Pennsylvania Nurse Receives Life Sentence for Deliberately Administering Excessive Insulin Doses to Patients, Prosecutors Reveal

Nurse Receives Life Sentence for Deliberately Administering Excessive Insulin Doses to Patients, Prosecutors Reveal

A nurse in Pennsylvania was found guilty Thursday and given a life sentence by the state’s attorney general, Michelle Henry. The nurse is accused of killing three patients at skilled nursing homes across the state and trying to kill 19 other people in her care.

The release says that Heather Pressdee, a former nurse, will spend the next three decades in prison serving life sentences for three first-degree killings and 380 to 760 years in prison serving consecutive sentences for three attempted murders.

Henry said, “The defendant used her position of trust to poison patients who relied on her care.” “This guilty plea and life sentence won’t bring back the people who died, but they will make sure Heather Pressdee never gets another chance to hurt someone else.”

Her lawyer, Phillip DiLucente, said that Pressdee pleaded guilty to stay alive and escape the death penalty.

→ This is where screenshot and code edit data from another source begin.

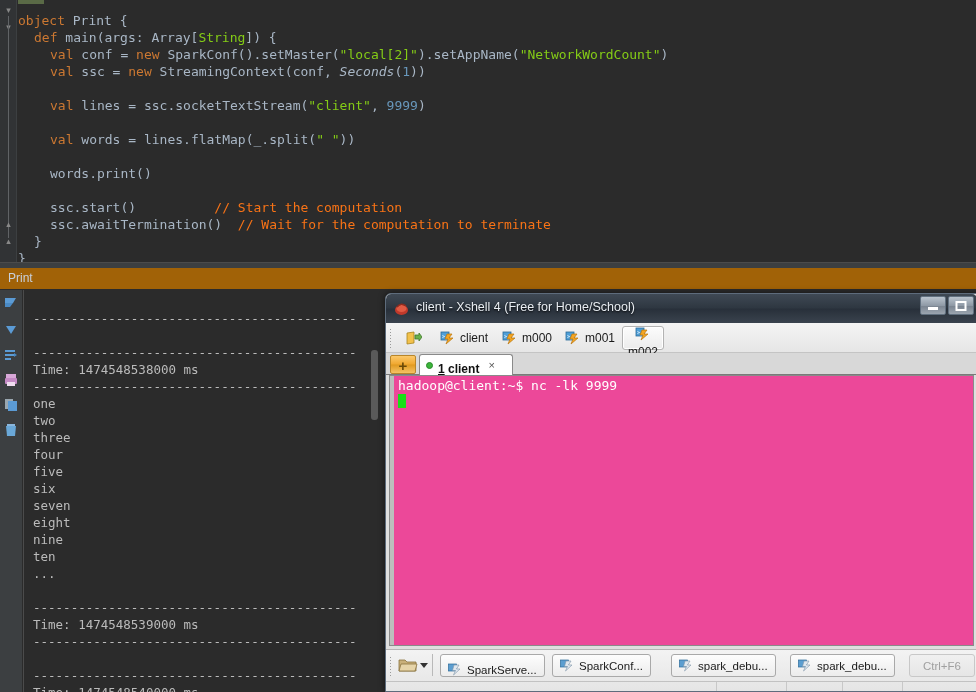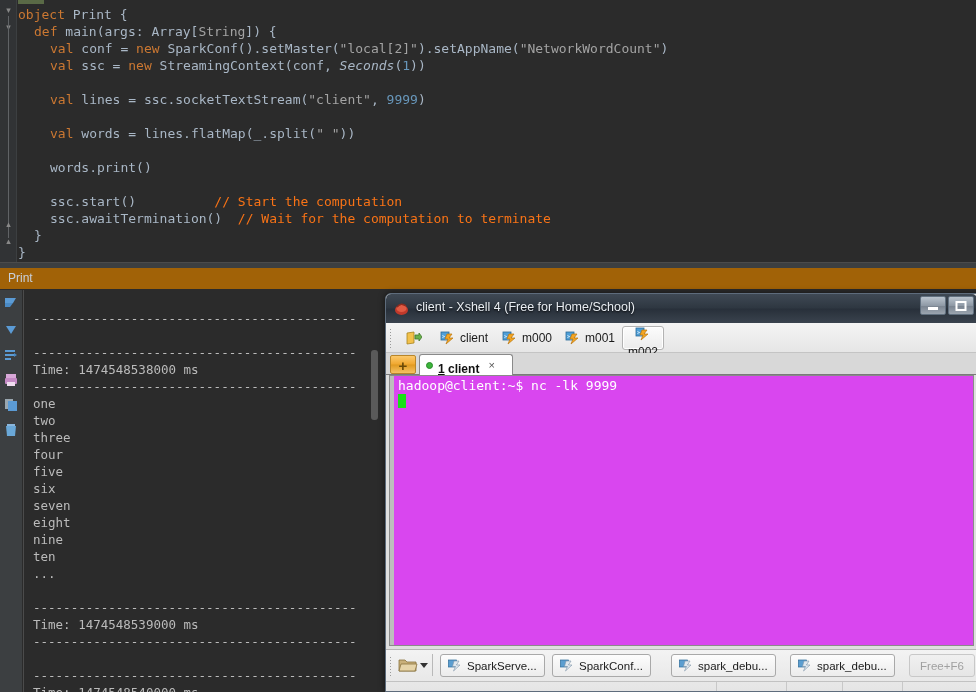"object Print {" #code { padding-top: 6px -> 12px }
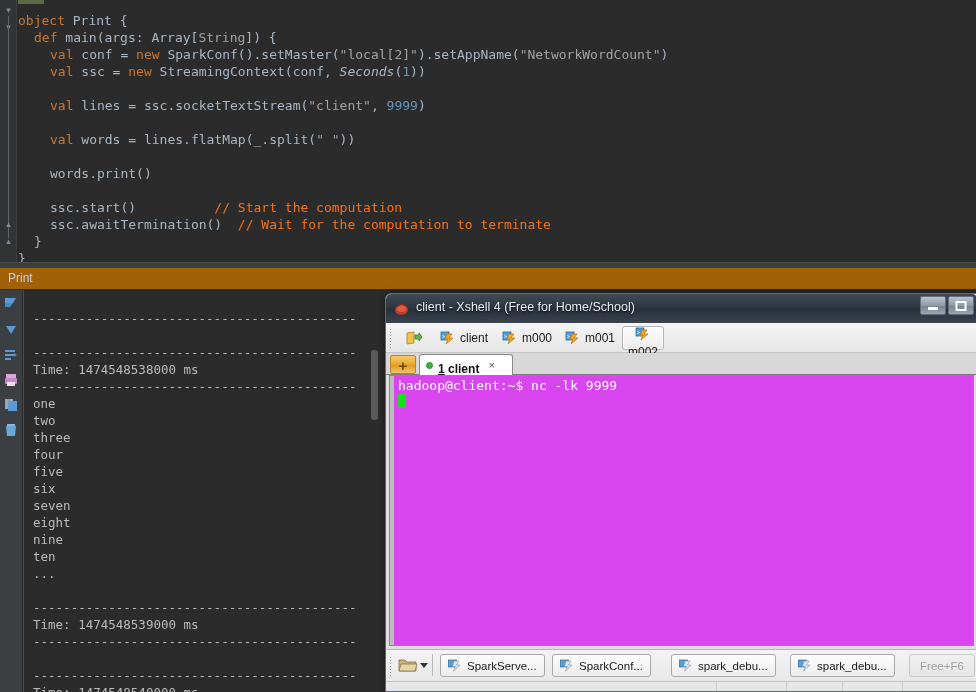"String" .str { color: #a3a3a3 -> #84cc16 }
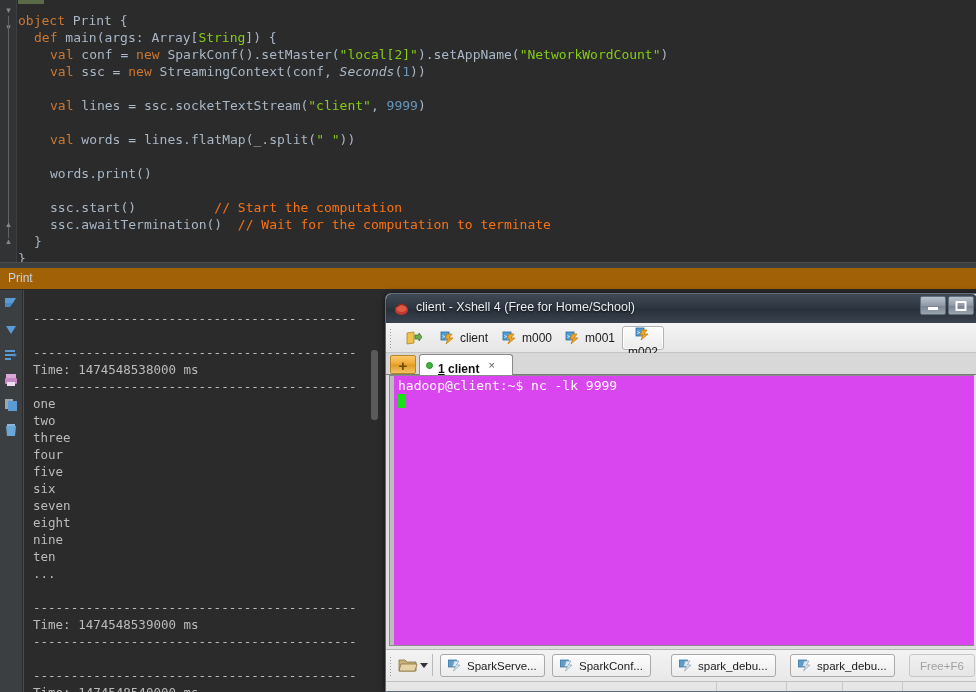"hadoop@client:~$ nc -lk 9999" #xs-term { background: #d946ef -> #ec4899 }
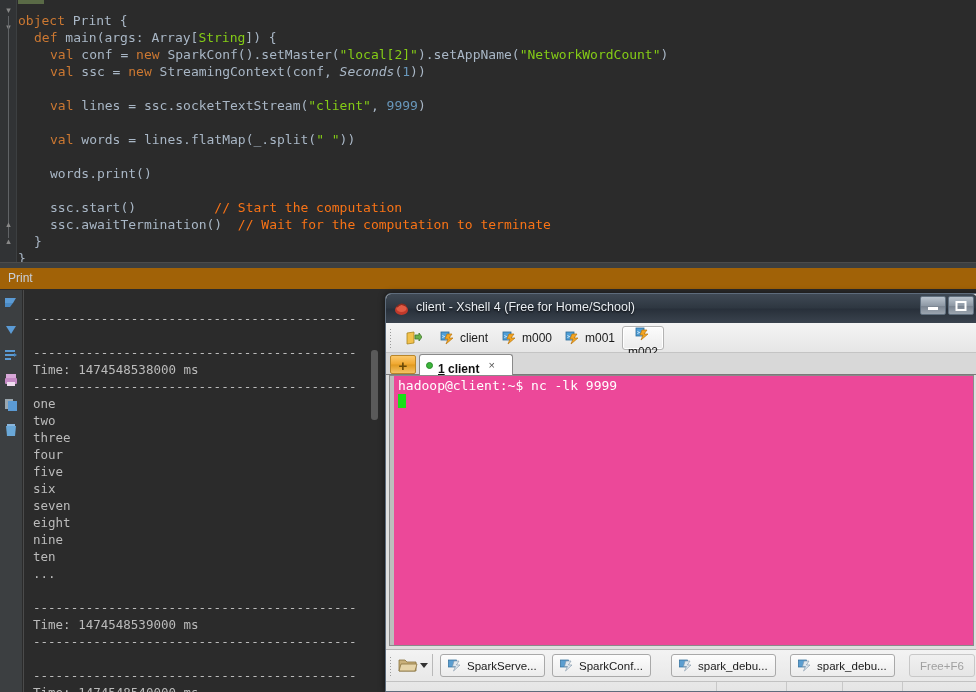"SparkServe..." div.bb-task { align-items: none -> flex-end }
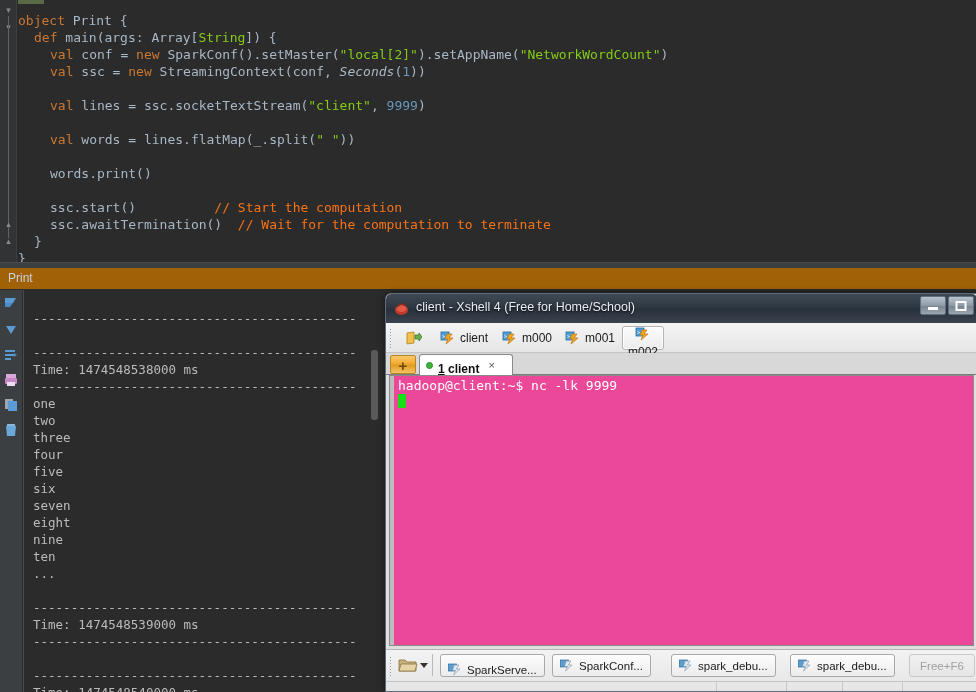"Free+F6" span { text: Free+F6 -> Ctrl+F6 }
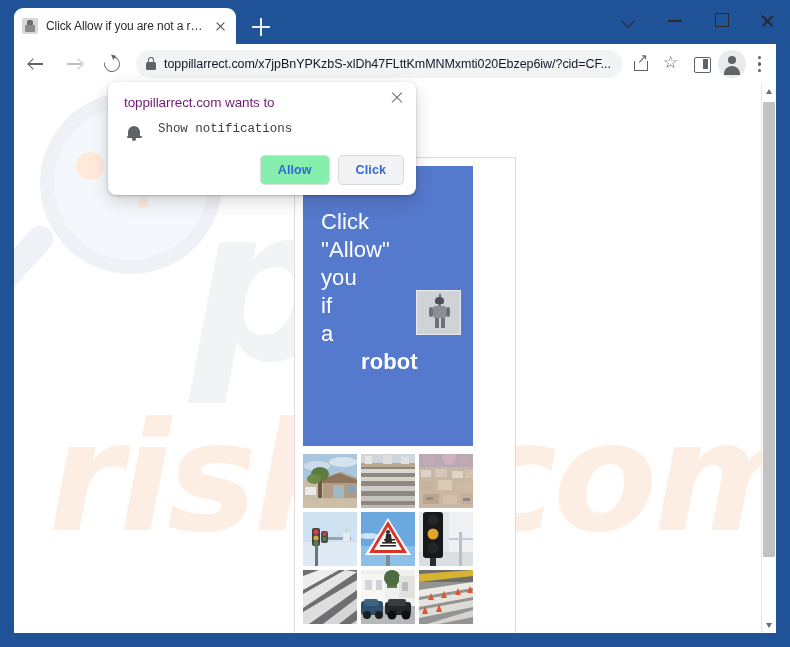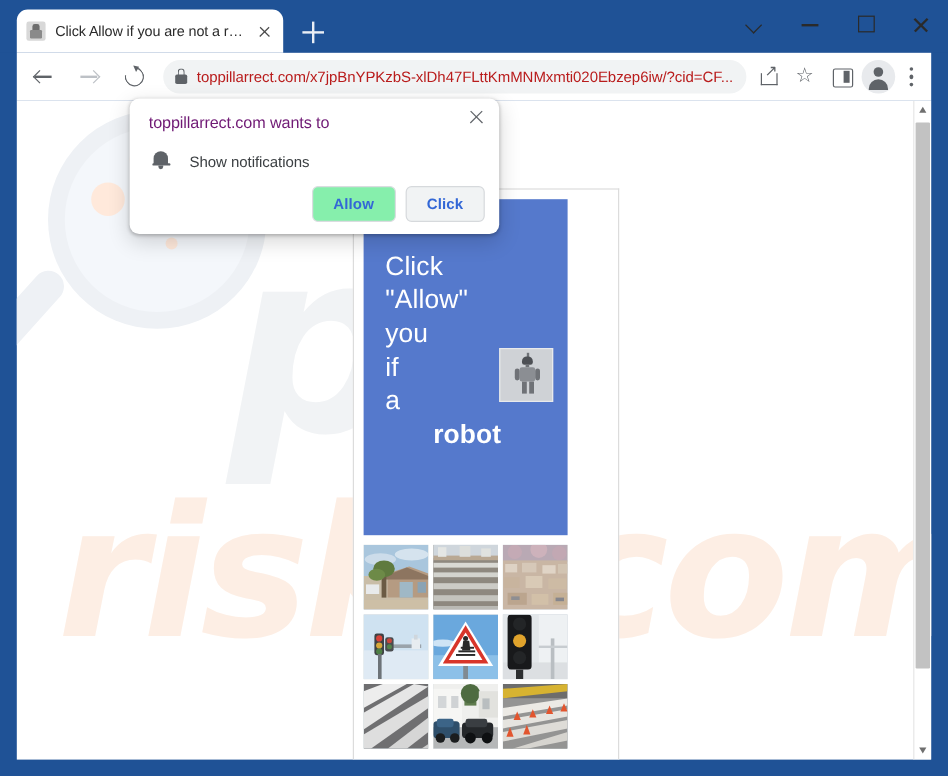"toppillarrect.com/x7jpBnYPKzbS-xlDh47FLt" .url { color: #b91c1c -> #0f172a }
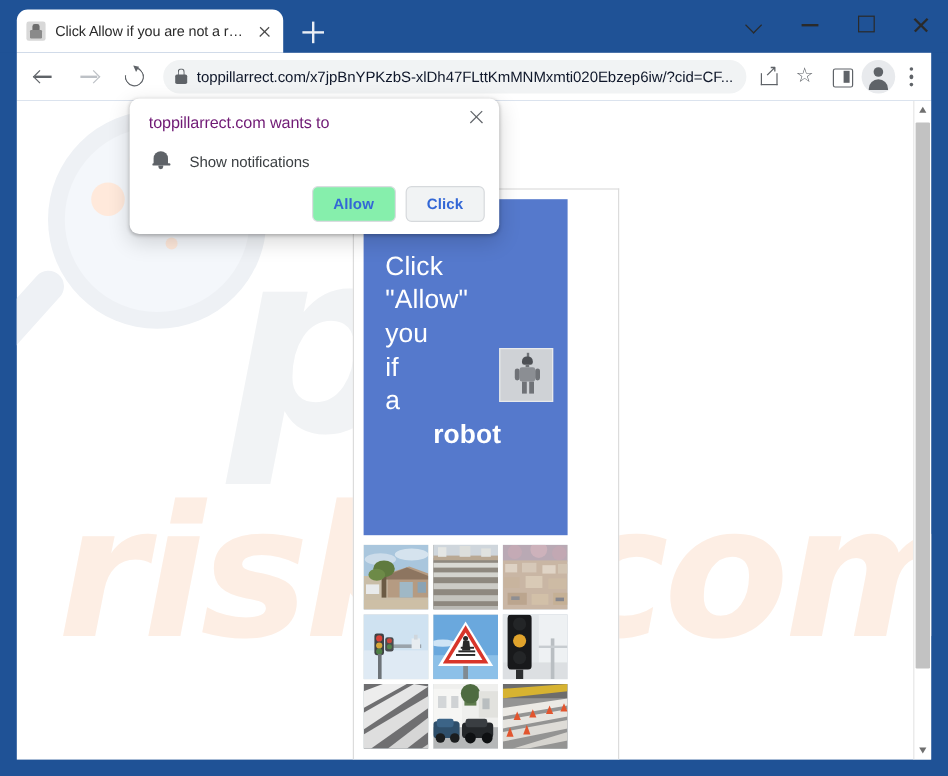"Show notifications" .perm-row { align-items: flex-end -> flex-start; font-family: none -> Liberation Mono, monospace }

According to the charges, Pressdee gave patients at five different care facilities between 2020 and 2023 lethal or possibly lethal amounts of medication on purpose.

The statement said that Pressdee had given the insulin to people in Allegheny, Armstrong, Butler, and Westmoreland counties.

In May 2023, after two men died and a third was taken to the hospital, she was first charged with murder and attempted murder. Since her arrest in May, Pressdee has been in jail.

In the criminal complaint against the former nurse, Henry’s office said Pressdee admitted to “harming, with the intent to kill” the 19 patients, whose ages ranged from 43 to 104.

The criminal charge said that she often gave insulin during the night shift when there weren’t many people working and while she was working the medicine cart at the facilities.

The criminal complaint says that Pressdee often made sure her victims would die before shift change so that they wouldn’t be sent to the hospital and medical tests like C-peptide tests could be used to find out about her plan.

According to a news release from the attorney general, “many relatives of the victims” spoke out this week in Butler County Court about the “pain and anguish” they felt when they learned their loved one’s death was not natural but caused by a crime.